___ Data to examine
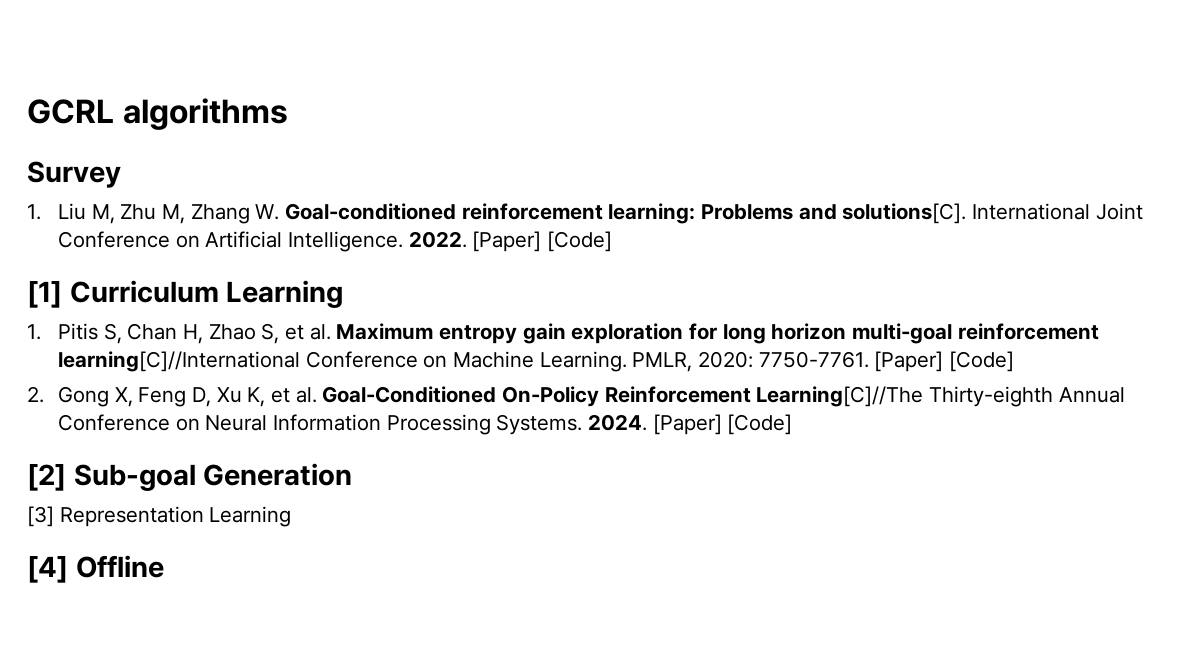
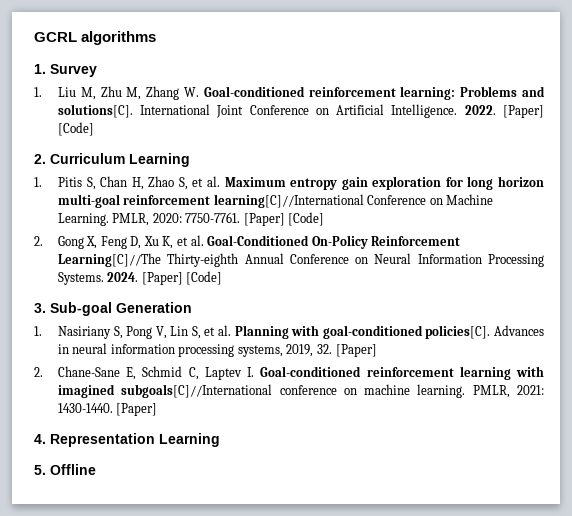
- Survey
+ 1. Survey
- [1] Curriculum Learning
+ 2. Curriculum Learning
- [2] Sub-goal Generation
+ 3. Sub-goal Generation
- [3] Representation Learning
+ 1. Nasiriany S, Pong V, Lin S, et al. Planning with goal-conditioned policies[C]. Advances in neural information processing systems, 2019, 32. [Paper]
+ 2. Chane-Sane E, Schmid C, Laptev I. Goal-conditioned reinforcement learning with imagined subgoals[C]//International conference on machine learning. PMLR, 2021: 1430-1440. [Paper]
+ 4. Representation Learning
- [4] Offline
+ 5. Offline

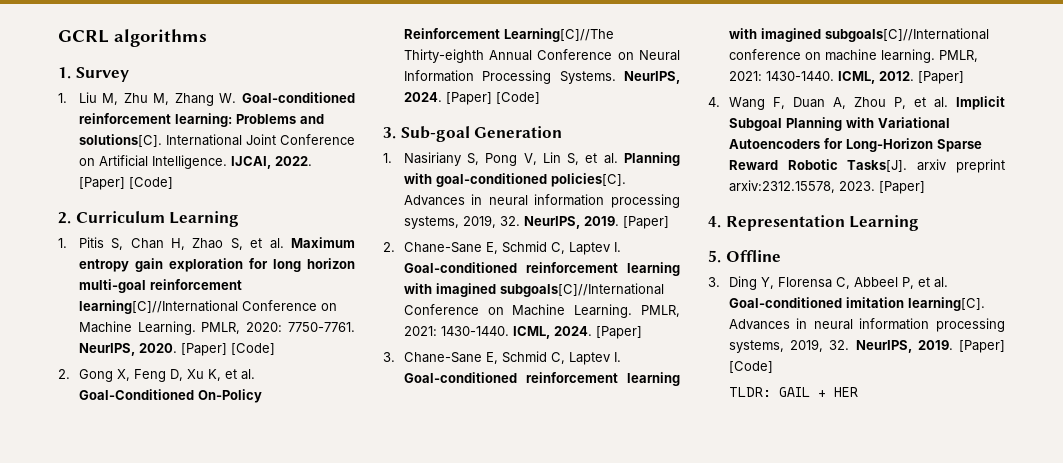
- 2022.
+ IJCAI, 2022.
+ NeurIPS, 2020.
- 2024.
+ NeurIPS, 2024.
- 1. Nasiriany S, Pong V, Lin S, et al. Planning with goal-conditioned policies[C]. Advances in neural information processing systems, 2019, 32. [Paper]
- 2. Chane-Sane E, Schmid C, Laptev I. Goal-conditioned reinforcement learning with imagined subgoals[C]//International conference on machine learning.
+ 1. Nasiriany S, Pong V, Lin S, et al. Planning with goal-conditioned policies[C]. Advances in neural information processing systems, 2019, 32. NeurIPS, 2019. [Paper]
+ 2. Chane-Sane E, Schmid C, Laptev I. Goal-conditioned reinforcement learning with imagined subgoals[C]//International Conference on Machine Learning. PMLR, 2021: 1430-1440. ICML, 2024. [Paper]
+ 3. Chane-Sane E, Schmid C, Laptev I. Goal-conditioned reinforcement learning with imagined subgoals[C]//International conference on machine learning.
+ ICML, 2012. [Paper]
+ 4. Wang F, Duan A, Zhou P, et al. Implicit Subgoal Planning with Variational Autoencoders for Long-Horizon Sparse Reward Robotic Tasks[J]. arxiv preprint arxiv:2312.15578, 2023.
+ 3. Ding Y, Florensa C, Abbeel P, et al. Goal-conditioned imitation learning[C]. Advances in neural information processing systems, 2019, 32. NeurIPS, 2019. [Paper] [Code]
+ TLDR: GAIL + HER

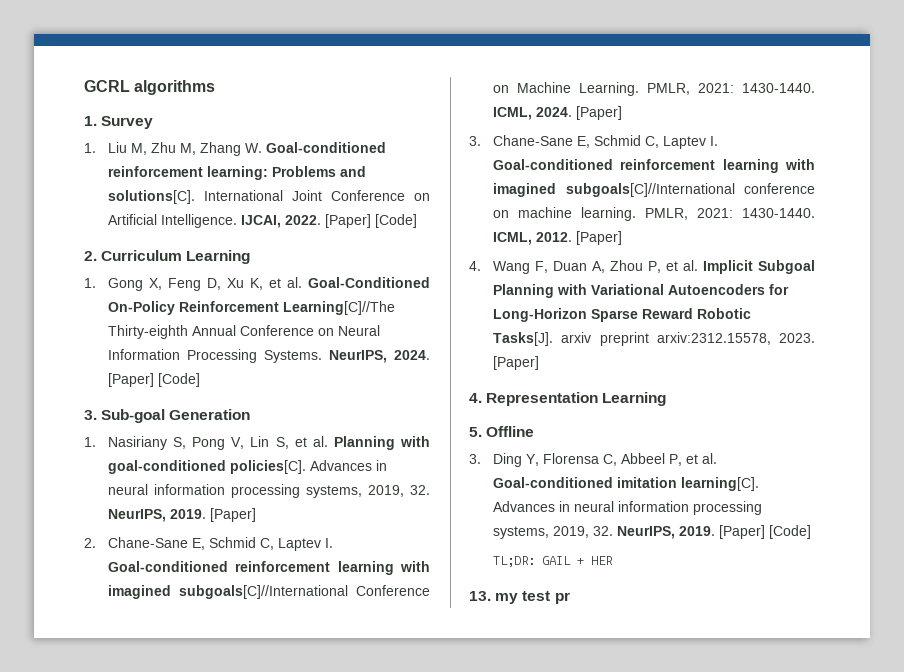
- 1. Pitis S, Chan H, Zhao S, et al. Maximum entropy gain exploration for long horizon multi-goal reinforcement learning[C]//International Conference on Machine Learning. PMLR, 2020: 7750-7761. NeurIPS, 2020. [Paper] [Code]
- 2. Gong X, Feng D, Xu K, et al. Goal-Conditioned On-Policy Reinforcement Learning[C]//The Thirty-eighth Annual Conference on Neural Information Processing Systems.
+ 1. Gong X, Feng D, Xu K, et al. Goal-Conditioned On-Policy Reinforcement Learning[C]//The Thirty-eighth Annual Conference on Neural Information Processing Systems.
- TLDR: GAIL + HER
+ TL;DR: GAIL + HER
+ 13. my test pr

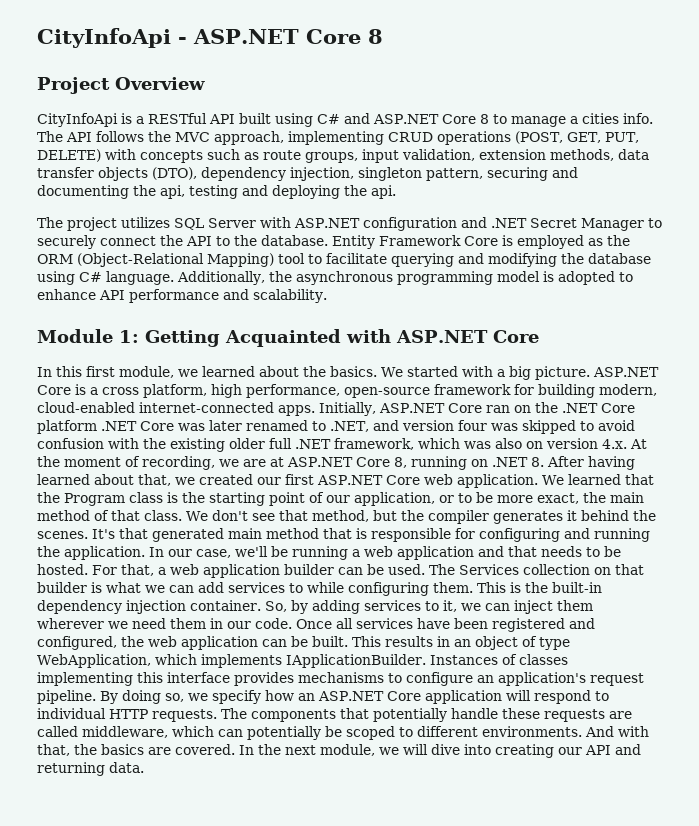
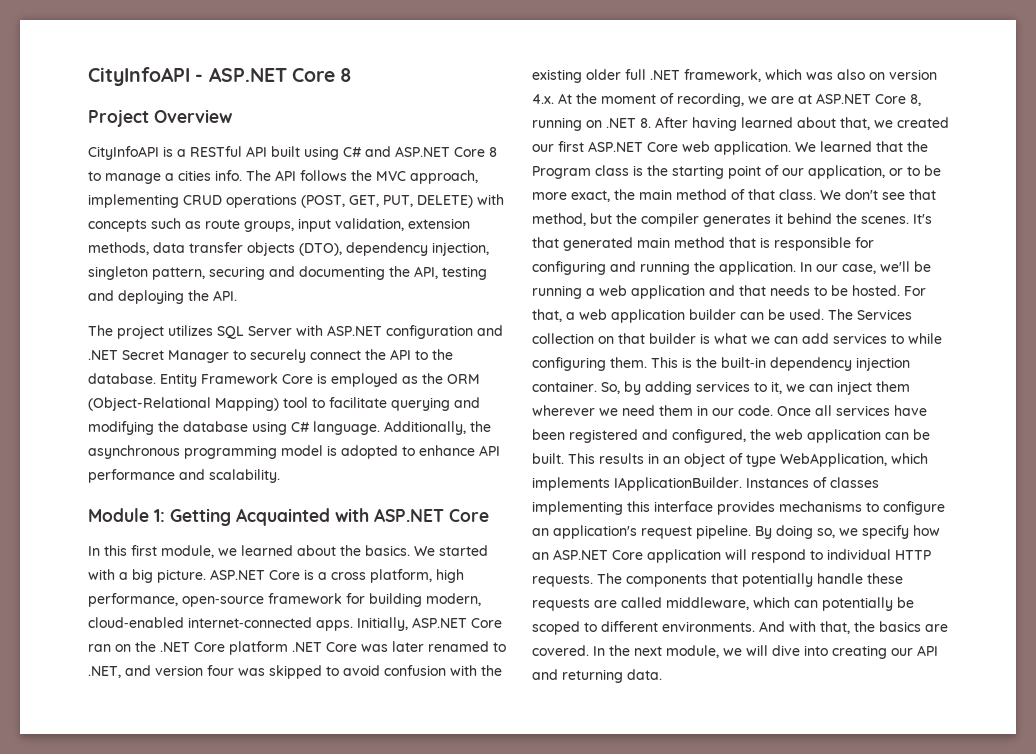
- CityInfoApi - ASP.NET Core 8
+ CityInfoAPI - ASP.NET Core 8
- CityInfoApi is a RESTful API built using C# and ASP.NET Core 8 to manage a cities info.
+ CityInfoAPI is a RESTful API built using C# and ASP.NET Core 8 to manage a cities info.
- The API follows the MVC approach, implementing CRUD operations (POST, GET, PUT, DELETE) with concepts such as route groups, input validation, extension methods, data transfer objects (DTO), dependency injection, singleton pattern, securing and documenting the api, testing and deploying the api.
+ The API follows the MVC approach, implementing CRUD operations (POST, GET, PUT, DELETE) with concepts such as route groups, input validation, extension methods, data transfer objects (DTO), dependency injection, singleton pattern, securing and documenting the API, testing and deploying the API.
______
## The task
Show the lines above that include "manage".

## Answer below
- CityInfoApi is a RESTful API built using C# and ASP.NET Core 8 to manage a cities info.
+ CityInfoAPI is a RESTful API built using C# and ASP.NET Core 8 to manage a cities info.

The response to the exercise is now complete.